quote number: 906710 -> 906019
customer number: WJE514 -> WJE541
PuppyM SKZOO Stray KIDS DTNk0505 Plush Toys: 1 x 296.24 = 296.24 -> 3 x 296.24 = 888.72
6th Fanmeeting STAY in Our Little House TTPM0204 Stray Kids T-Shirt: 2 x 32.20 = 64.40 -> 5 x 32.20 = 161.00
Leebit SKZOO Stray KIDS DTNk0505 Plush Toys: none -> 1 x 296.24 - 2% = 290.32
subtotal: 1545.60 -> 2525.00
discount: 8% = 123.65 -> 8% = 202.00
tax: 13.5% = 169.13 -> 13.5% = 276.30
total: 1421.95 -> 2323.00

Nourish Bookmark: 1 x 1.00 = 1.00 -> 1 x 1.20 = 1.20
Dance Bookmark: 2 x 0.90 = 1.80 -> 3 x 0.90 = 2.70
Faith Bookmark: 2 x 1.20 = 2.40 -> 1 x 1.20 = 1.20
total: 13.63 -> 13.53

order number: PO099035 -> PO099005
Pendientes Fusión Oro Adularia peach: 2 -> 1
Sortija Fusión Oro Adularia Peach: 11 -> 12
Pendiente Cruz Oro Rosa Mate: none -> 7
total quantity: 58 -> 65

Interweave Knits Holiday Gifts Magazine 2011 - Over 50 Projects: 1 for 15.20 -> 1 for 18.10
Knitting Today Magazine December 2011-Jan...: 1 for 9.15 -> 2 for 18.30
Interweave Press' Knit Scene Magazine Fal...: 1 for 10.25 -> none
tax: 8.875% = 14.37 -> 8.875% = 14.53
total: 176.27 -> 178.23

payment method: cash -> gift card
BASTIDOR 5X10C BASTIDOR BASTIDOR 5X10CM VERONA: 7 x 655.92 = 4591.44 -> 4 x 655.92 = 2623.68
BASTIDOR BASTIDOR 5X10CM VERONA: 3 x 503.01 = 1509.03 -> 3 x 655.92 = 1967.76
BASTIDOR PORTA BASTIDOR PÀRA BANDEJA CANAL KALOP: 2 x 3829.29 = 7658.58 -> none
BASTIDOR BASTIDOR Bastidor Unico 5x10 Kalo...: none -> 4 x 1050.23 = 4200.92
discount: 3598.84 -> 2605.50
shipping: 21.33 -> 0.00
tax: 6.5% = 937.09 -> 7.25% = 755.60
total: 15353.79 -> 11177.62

+===+

> [WHAT YOU NEED TO DO]: Word for word, restate the data above from its first line down to and including the line with "total: 1421.95 -> 2323.00".

> [ANSWER TO THIS PROBLEM]:
quote number: 906710 -> 906019
customer number: WJE514 -> WJE541
PuppyM SKZOO Stray KIDS DTNk0505 Plush Toys: 1 x 296.24 = 296.24 -> 3 x 296.24 = 888.72
6th Fanmeeting STAY in Our Little House TTPM0204 Stray Kids T-Shirt: 2 x 32.20 = 64.40 -> 5 x 32.20 = 161.00
Leebit SKZOO Stray KIDS DTNk0505 Plush Toys: none -> 1 x 296.24 - 2% = 290.32
subtotal: 1545.60 -> 2525.00
discount: 8% = 123.65 -> 8% = 202.00
tax: 13.5% = 169.13 -> 13.5% = 276.30
total: 1421.95 -> 2323.00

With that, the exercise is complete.